→ **WORK REQUEST**:
List, from the lines below, each one with "font" in it.

=== Section Start ===

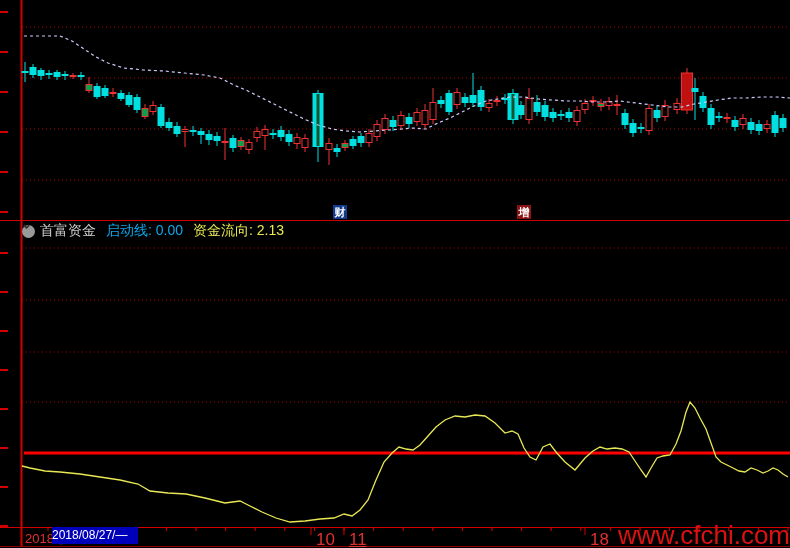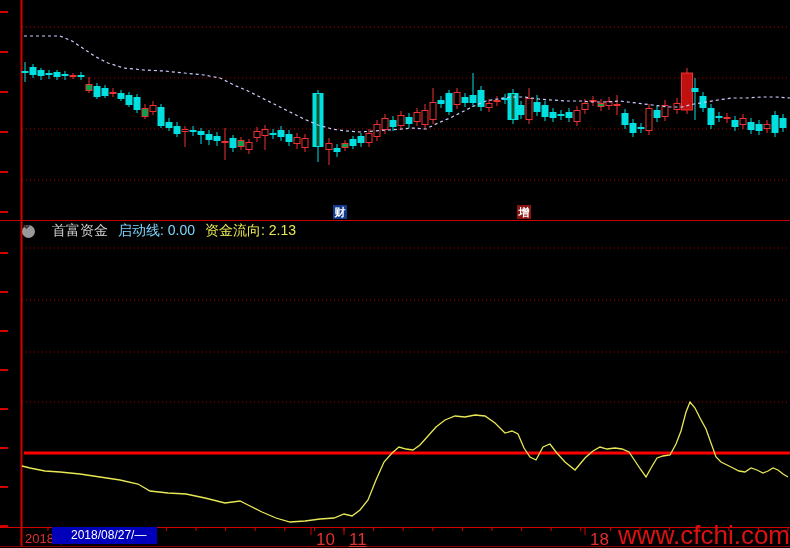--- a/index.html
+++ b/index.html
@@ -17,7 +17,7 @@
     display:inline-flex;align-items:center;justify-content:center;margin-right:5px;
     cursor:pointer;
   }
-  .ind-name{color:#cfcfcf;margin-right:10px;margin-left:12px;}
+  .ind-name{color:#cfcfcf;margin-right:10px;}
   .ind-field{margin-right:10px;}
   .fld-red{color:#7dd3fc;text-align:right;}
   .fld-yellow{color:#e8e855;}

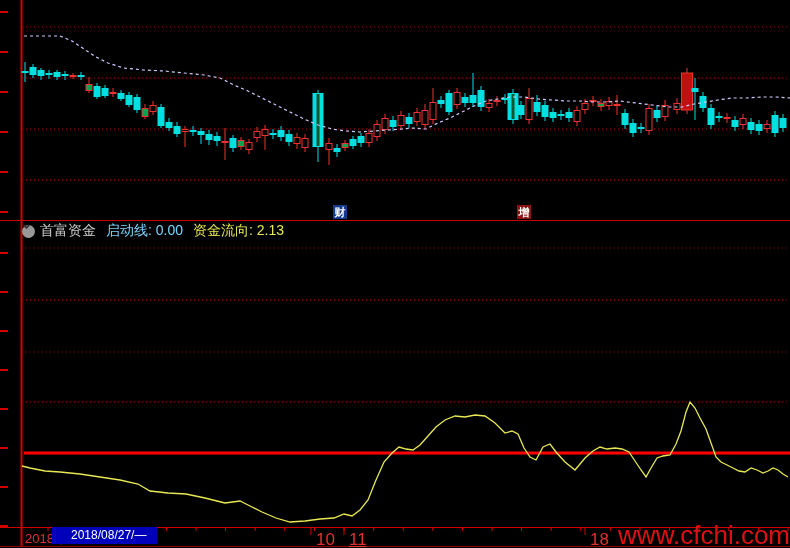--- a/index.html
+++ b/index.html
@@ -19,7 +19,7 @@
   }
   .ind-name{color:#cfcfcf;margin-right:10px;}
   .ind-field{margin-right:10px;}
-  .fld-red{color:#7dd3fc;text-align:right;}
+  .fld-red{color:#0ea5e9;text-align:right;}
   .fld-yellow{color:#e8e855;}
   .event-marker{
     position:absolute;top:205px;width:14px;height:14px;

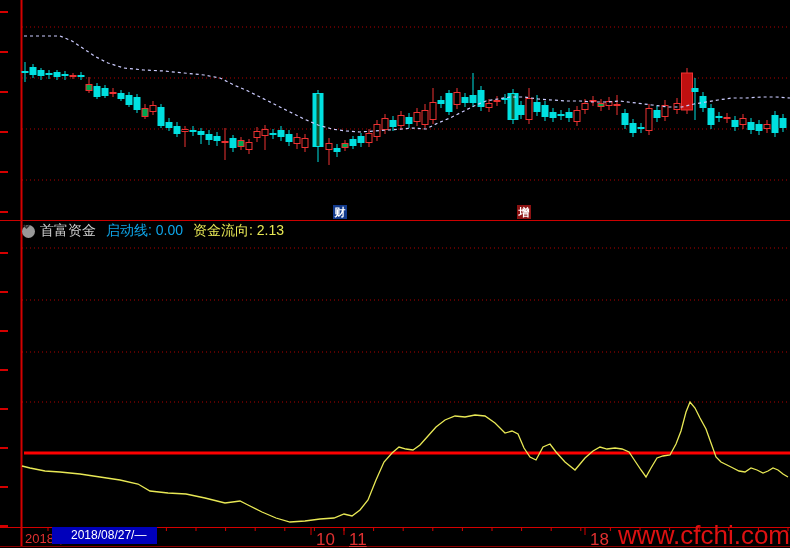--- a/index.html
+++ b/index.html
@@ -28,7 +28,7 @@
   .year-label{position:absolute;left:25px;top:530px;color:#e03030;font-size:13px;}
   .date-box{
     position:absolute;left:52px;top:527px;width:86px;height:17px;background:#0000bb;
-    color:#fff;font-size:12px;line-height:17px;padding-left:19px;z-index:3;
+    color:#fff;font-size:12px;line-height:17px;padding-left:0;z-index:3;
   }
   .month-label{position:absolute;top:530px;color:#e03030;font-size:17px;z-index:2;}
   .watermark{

=== Section End ===

→ **ANSWER FOR THIS EXERCISE**:
   .year-label{position:absolute;left:25px;top:530px;color:#e03030;font-size:13px;}
-    color:#fff;font-size:12px;line-height:17px;padding-left:19px;z-index:3;
+    color:#fff;font-size:12px;line-height:17px;padding-left:0;z-index:3;
   .month-label{position:absolute;top:530px;color:#e03030;font-size:17px;z-index:2;}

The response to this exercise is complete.